◆ Problem requirements
The whole listing is to be written out again exactly; the pictures are not.

◆ Given data

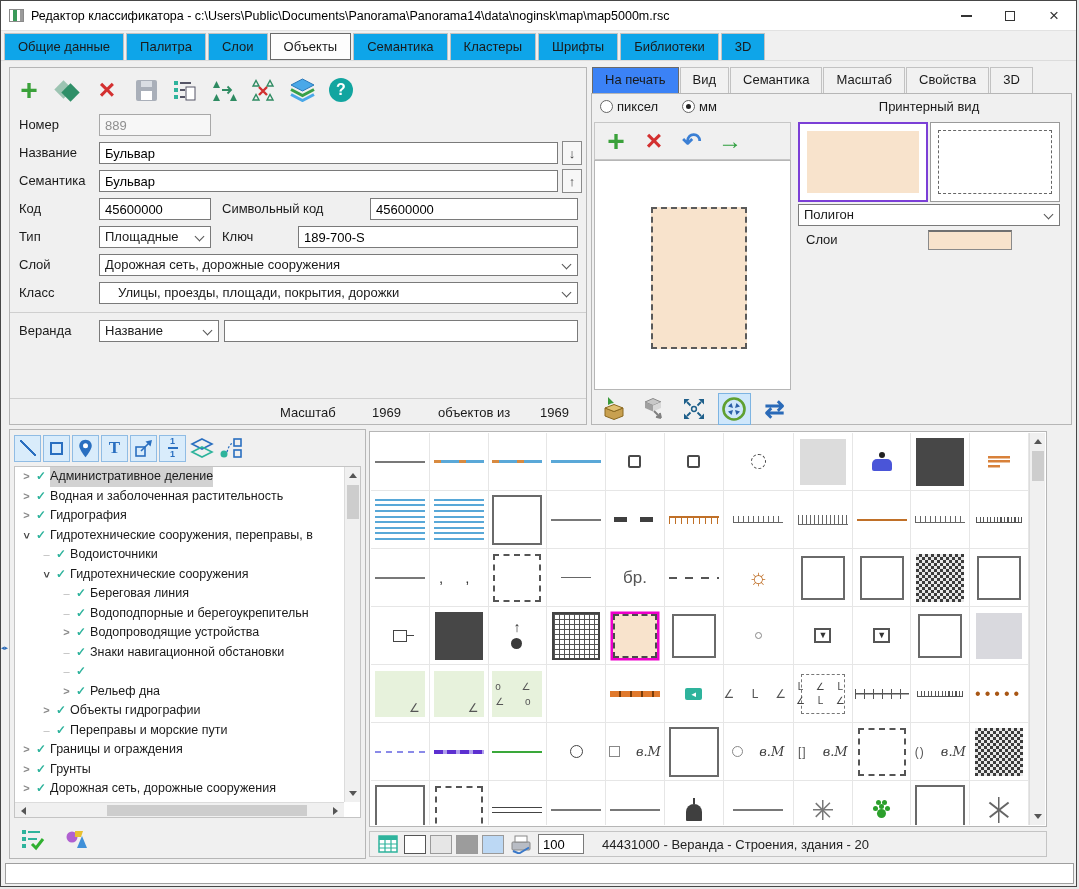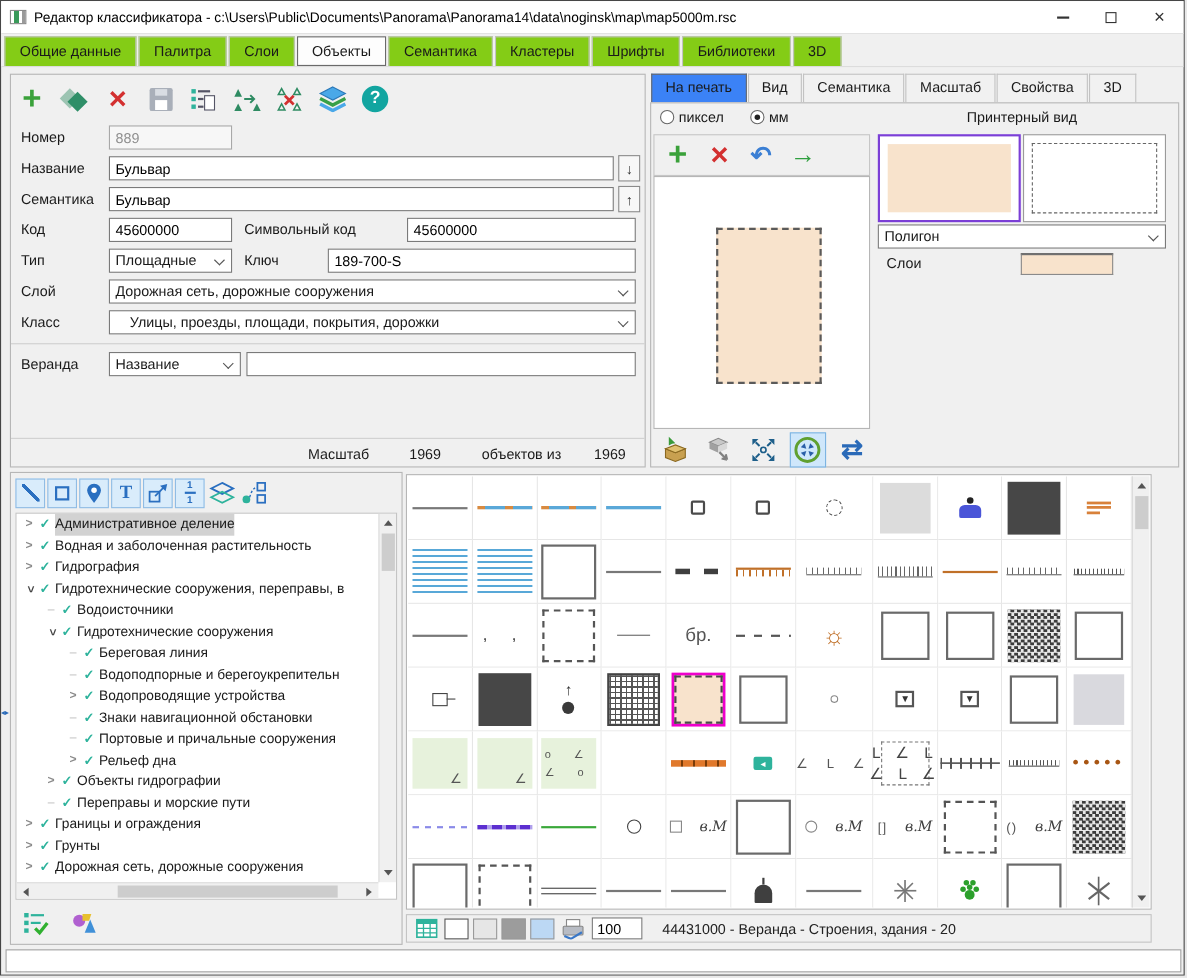--- a/index.html
+++ b/index.html
@@ -11,21 +11,21 @@
   .app-icon{width:15px;height:13px;margin-left:8px;border:1px solid #8a8a8a;
             background:linear-gradient(90deg,#ffffff 0 3px,#3a9a5a 3px 7px,#ffffff 7px 10px,#9a9a9a 10px 13px);}
   .title-text{margin-left:7px;font-size:12.5px;color:#000;white-space:nowrap;}
   .win-controls{margin-left:auto;display:flex;height:100%;}
   .win-btn{width:44px;height:100%;display:flex;align-items:center;justify-content:center;color:#333;}
   .min-line{width:11px;height:2px;background:#333;}
   .max-box{width:10px;height:10px;border:1.5px solid #333;}
   .close-glyph{font-size:17px;line-height:1;}
   
   .tabbar{height:30px;background:#f0f0f0;display:flex;align-items:stretch;padding:2px 0 0 3px;border-bottom:1px solid #dcdcdc;}
-  .tab{padding:5px 13px 4px;border:1px solid #c2c2c2;border-bottom:none;background:#84cc16;margin-right:2px;white-space:nowrap;cursor:default;}
+  .tab{padding:5px 13px 4px;border:1px solid #c2c2c2;border-bottom:none;background:#0ea5e9;margin-right:2px;white-space:nowrap;cursor:default;}
   .tab.active{background:#fdfdfd;border:1px solid #6a6a6a;}
   
   .inp{position:absolute;height:22px;border:1px solid #7a7a7a;background:#fff;font:13px "Liberation Sans",sans-serif;padding:0 5px;}
   .inp[readonly]{color:#8f8f8f;background:#f7f7f7;border-color:#a8a8a8;}
   .sel-box{position:absolute;height:22px;border:1px solid #7a7a7a;background:#fff;line-height:20px;padding:0 20px 0 5px;
            overflow:hidden;white-space:nowrap;}
   .sel-box::after{content:"";position:absolute;right:7px;top:6px;width:6px;height:6px;
            border-right:1.6px solid #555;border-bottom:1.6px solid #555;transform:rotate(45deg);}
   .flabel{position:absolute;left:9px;line-height:22px;}
   .tbtn{width:30px;height:30px;display:flex;align-items:center;justify-content:center;}
@@ -153,21 +153,21 @@
   .sy-triSq::before{content:"▼";font-size:9px;color:#333;line-height:1;}
   .sy-sqFillG{width:46px;height:46px;background:#d9d9de;}
   .sy-gAngle{width:50px;height:46px;background:#e7f2dc;position:relative;}
   .sy-gAngle::after{content:"∠";position:absolute;right:5px;bottom:2px;font-size:12px;color:#555;}
   .sy-gAngles{width:50px;height:46px;background:#e7f2dc;display:flex;flex-direction:column;align-items:center;justify-content:center;gap:4px;font-size:10px;color:#555;}
   .sy-gAngles span{letter-spacing:9px;}
   .sy-dashOT{width:50px;height:6px;background:repeating-linear-gradient(90deg,#e0792c 0 9px,#7a3c08 9px 11px);}
   .sy-tealBadge{width:17px;height:12px;background:#2eb39c;border-radius:2px;}
   .sy-tealBadge::before{content:"◂";font-size:9px;color:#fff;line-height:12px;display:block;text-align:center;}
   .sy-anglesRow{font-size:12px;color:#555;letter-spacing:7px;white-space:nowrap;}
-  .sy-anglesDash{width:44px;height:40px;border:1.6px dashed #777;display:flex;flex-direction:column;align-items:center;justify-content:center;font-size:14px;color:#444;gap:3px;}
+  .sy-anglesDash{width:44px;height:40px;border:1.6px dashed #777;display:flex;flex-direction:column;align-items:center;justify-content:center;font-size:10px;color:#444;gap:3px;}
   .sy-anglesDash span{letter-spacing:5px;white-space:nowrap;}
   .sy-tickCross{width:54px;height:10px;background:repeating-linear-gradient(90deg,#555 0 1.5px,transparent 1.5px 9px),linear-gradient(#555,#555) 0 50%/100% 1.5px no-repeat;}
   .sy-dotsBr::before{content:"•••••";font-size:16px;color:#a85614;letter-spacing:4px;line-height:1;}
   .sy-dashBlue{width:50px;height:2px;background:repeating-linear-gradient(90deg,#8a8ae8 0 6px,transparent 6px 11px);}
   .sy-dashPurple{width:50px;height:4px;background:repeating-linear-gradient(90deg,#5c2fd0 0 9px,#b0a0ec 9px 13px);}
   .sy-lineGreen{width:50px;border-top:2.5px solid #3aa83a;}
   .sy-circMd{width:13px;height:13px;border:1.6px solid #444;border-radius:50%;}
   .sy-vmSq,.sy-vmCirc,.sy-vmBrk,.sy-vmPar{display:flex;align-items:center;gap:16px;}
   .vmt{font-style:italic;font-family:"DejaVu Serif",serif;font-size:13px;color:#3f3f3f;}
   .pfx-sq{width:11px;height:11px;border:1.6px solid #888;display:inline-block;}
@@ -509,21 +509,20 @@
             <span class="tlabel">Водопроводящие устройства</span>
           </div>
           <div class="tree-row" style="padding-left: 44px;">
             <span class="tgl leaf">–</span>
             <span class="chk">✓</span>
             <span class="tlabel">Знаки навигационной обстановки</span>
           </div>
           <div class="tree-row" style="padding-left: 44px;">
             <span class="tgl leaf">–</span>
             <span class="chk">✓</span>
-            <span class="tlabel">Портовые и причальные сооружения</span>
           </div>
           <div class="tree-row" style="padding-left: 44px;">
             <span class="tgl">&gt;</span>
             <span class="chk">✓</span>
             <span class="tlabel">Рельеф дна</span>
           </div>
           <div class="tree-row" style="padding-left: 24px;">
             <span class="tgl">&gt;</span>
             <span class="chk">✓</span>
             <span class="tlabel">Объекты гидрографии</span>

◆ Output for this exercise
--- a/index.html
+++ b/index.html
@@ -11,21 +11,21 @@
   .app-icon{width:15px;height:13px;margin-left:8px;border:1px solid #8a8a8a;
             background:linear-gradient(90deg,#ffffff 0 3px,#3a9a5a 3px 7px,#ffffff 7px 10px,#9a9a9a 10px 13px);}
   .title-text{margin-left:7px;font-size:12.5px;color:#000;white-space:nowrap;}
   .win-controls{margin-left:auto;display:flex;height:100%;}
   .win-btn{width:44px;height:100%;display:flex;align-items:center;justify-content:center;color:#333;}
   .min-line{width:11px;height:2px;background:#333;}
   .max-box{width:10px;height:10px;border:1.5px solid #333;}
   .close-glyph{font-size:17px;line-height:1;}
   
   .tabbar{height:30px;background:#f0f0f0;display:flex;align-items:stretch;padding:2px 0 0 3px;border-bottom:1px solid #dcdcdc;}
-  .tab{padding:5px 13px 4px;border:1px solid #c2c2c2;border-bottom:none;background:#84cc16;margin-right:2px;white-space:nowrap;cursor:default;}
+  .tab{padding:5px 13px 4px;border:1px solid #c2c2c2;border-bottom:none;background:#0ea5e9;margin-right:2px;white-space:nowrap;cursor:default;}
   .tab.active{background:#fdfdfd;border:1px solid #6a6a6a;}
   
   .inp{position:absolute;height:22px;border:1px solid #7a7a7a;background:#fff;font:13px "Liberation Sans",sans-serif;padding:0 5px;}
   .inp[readonly]{color:#8f8f8f;background:#f7f7f7;border-color:#a8a8a8;}
   .sel-box{position:absolute;height:22px;border:1px solid #7a7a7a;background:#fff;line-height:20px;padding:0 20px 0 5px;
            overflow:hidden;white-space:nowrap;}
   .sel-box::after{content:"";position:absolute;right:7px;top:6px;width:6px;height:6px;
            border-right:1.6px solid #555;border-bottom:1.6px solid #555;transform:rotate(45deg);}
   .flabel{position:absolute;left:9px;line-height:22px;}
   .tbtn{width:30px;height:30px;display:flex;align-items:center;justify-content:center;}
@@ -153,21 +153,21 @@
   .sy-triSq::before{content:"▼";font-size:9px;color:#333;line-height:1;}
   .sy-sqFillG{width:46px;height:46px;background:#d9d9de;}
   .sy-gAngle{width:50px;height:46px;background:#e7f2dc;position:relative;}
   .sy-gAngle::after{content:"∠";position:absolute;right:5px;bottom:2px;font-size:12px;color:#555;}
   .sy-gAngles{width:50px;height:46px;background:#e7f2dc;display:flex;flex-direction:column;align-items:center;justify-content:center;gap:4px;font-size:10px;color:#555;}
   .sy-gAngles span{letter-spacing:9px;}
   .sy-dashOT{width:50px;height:6px;background:repeating-linear-gradient(90deg,#e0792c 0 9px,#7a3c08 9px 11px);}
   .sy-tealBadge{width:17px;height:12px;background:#2eb39c;border-radius:2px;}
   .sy-tealBadge::before{content:"◂";font-size:9px;color:#fff;line-height:12px;display:block;text-align:center;}
   .sy-anglesRow{font-size:12px;color:#555;letter-spacing:7px;white-space:nowrap;}
-  .sy-anglesDash{width:44px;height:40px;border:1.6px dashed #777;display:flex;flex-direction:column;align-items:center;justify-content:center;font-size:14px;color:#444;gap:3px;}
+  .sy-anglesDash{width:44px;height:40px;border:1.6px dashed #777;display:flex;flex-direction:column;align-items:center;justify-content:center;font-size:10px;color:#444;gap:3px;}
   .sy-anglesDash span{letter-spacing:5px;white-space:nowrap;}
   .sy-tickCross{width:54px;height:10px;background:repeating-linear-gradient(90deg,#555 0 1.5px,transparent 1.5px 9px),linear-gradient(#555,#555) 0 50%/100% 1.5px no-repeat;}
   .sy-dotsBr::before{content:"•••••";font-size:16px;color:#a85614;letter-spacing:4px;line-height:1;}
   .sy-dashBlue{width:50px;height:2px;background:repeating-linear-gradient(90deg,#8a8ae8 0 6px,transparent 6px 11px);}
   .sy-dashPurple{width:50px;height:4px;background:repeating-linear-gradient(90deg,#5c2fd0 0 9px,#b0a0ec 9px 13px);}
   .sy-lineGreen{width:50px;border-top:2.5px solid #3aa83a;}
   .sy-circMd{width:13px;height:13px;border:1.6px solid #444;border-radius:50%;}
   .sy-vmSq,.sy-vmCirc,.sy-vmBrk,.sy-vmPar{display:flex;align-items:center;gap:16px;}
   .vmt{font-style:italic;font-family:"DejaVu Serif",serif;font-size:13px;color:#3f3f3f;}
   .pfx-sq{width:11px;height:11px;border:1.6px solid #888;display:inline-block;}
@@ -509,21 +509,20 @@
             <span class="tlabel">Водопроводящие устройства</span>
           </div>
           <div class="tree-row" style="padding-left: 44px;">
             <span class="tgl leaf">–</span>
             <span class="chk">✓</span>
             <span class="tlabel">Знаки навигационной обстановки</span>
           </div>
           <div class="tree-row" style="padding-left: 44px;">
             <span class="tgl leaf">–</span>
             <span class="chk">✓</span>
-            <span class="tlabel">Портовые и причальные сооружения</span>
           </div>
           <div class="tree-row" style="padding-left: 44px;">
             <span class="tgl">&gt;</span>
             <span class="chk">✓</span>
             <span class="tlabel">Рельеф дна</span>
           </div>
           <div class="tree-row" style="padding-left: 24px;">
             <span class="tgl">&gt;</span>
             <span class="chk">✓</span>
             <span class="tlabel">Объекты гидрографии</span>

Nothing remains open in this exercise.